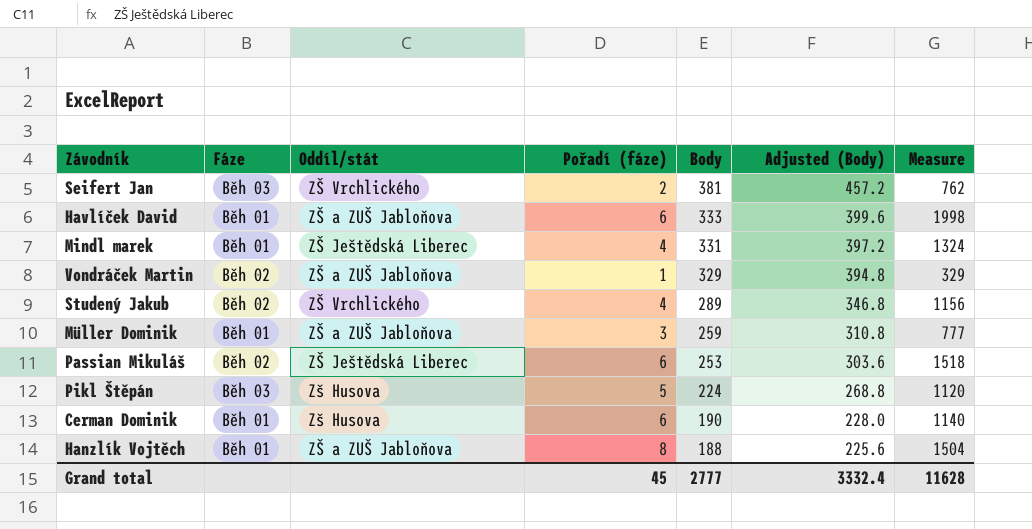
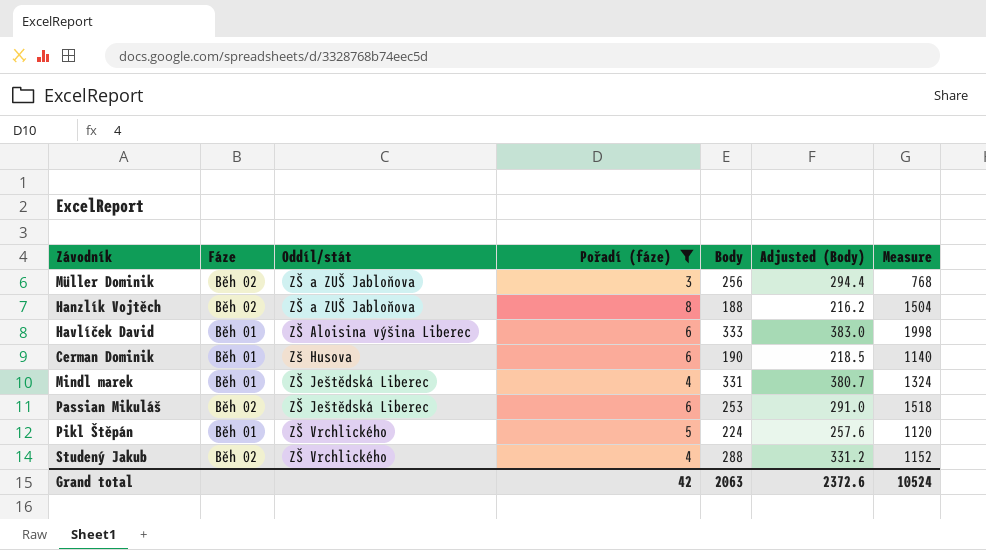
filter: none -> Pořadí (fáze) >= 3
row order: Body descending -> Oddíl/stát ascending
column Adjusted (Body) | formula: [Body] * 1.2 -> [Body] * 1.15
Müller Dominik | Fáze: Běh 01 -> Běh 02
Müller Dominik | Body: 259 -> 256
Müller Dominik | Measure: 777 -> 768
Hanzlík Vojtěch | Fáze: Běh 01 -> Běh 02
Havlíček David | Oddíl/stát: ZŠ a ZUŠ Jabloňova -> ZŠ Aloisina výšina Liberec
Pikl Štěpán | Fáze: Běh 03 -> Běh 01
Pikl Štěpán | Oddíl/stát: Zš Husova -> ZŠ Vrchlického
Studený Jakub | Body: 289 -> 288
Studený Jakub | Measure: 1156 -> 1152
Grand total | Pořadí (fáze): 45 -> 42
Grand total | Body: 2777 -> 2063
Grand total | Adjusted (Body): 3332.4 -> 2372.6
Grand total | Measure: 11628 -> 10524

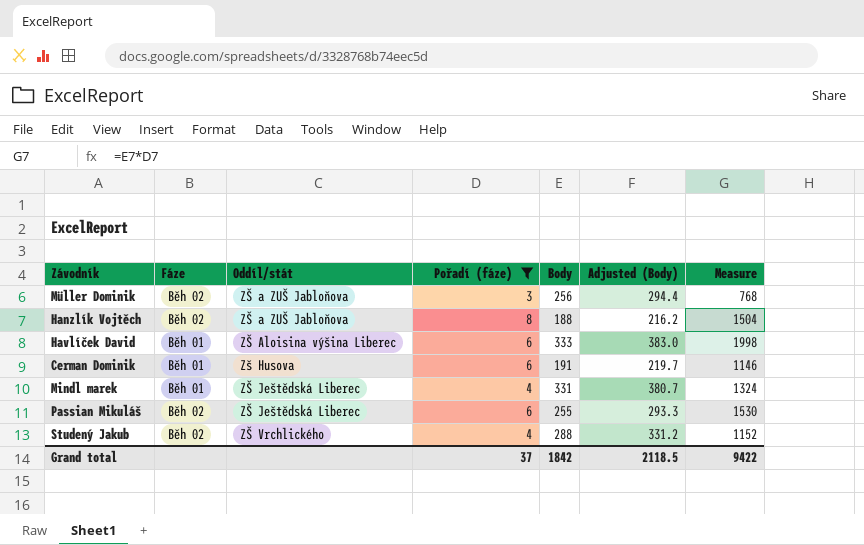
row Pikl Štěpán: Běh 01 | ZŠ Vrchlického | 5 | 224 | 257.6 | 1120 -> none
Cerman Dominik | Body: 190 -> 191
Cerman Dominik | Adjusted (Body): 218.5 -> 219.7
Cerman Dominik | Measure: 1140 -> 1146
Passian Mikuláš | Body: 253 -> 255
Passian Mikuláš | Adjusted (Body): 291.0 -> 293.3
Passian Mikuláš | Measure: 1518 -> 1530
Grand total | Pořadí (fáze): 42 -> 37
Grand total | Body: 2063 -> 1842
Grand total | Adjusted (Body): 2372.6 -> 2118.5
Grand total | Measure: 10524 -> 9422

=== Exercise instructions ===
If a line in the data holds the word "Pořadí", count it, then state the total alone.

=== Written solution ===
3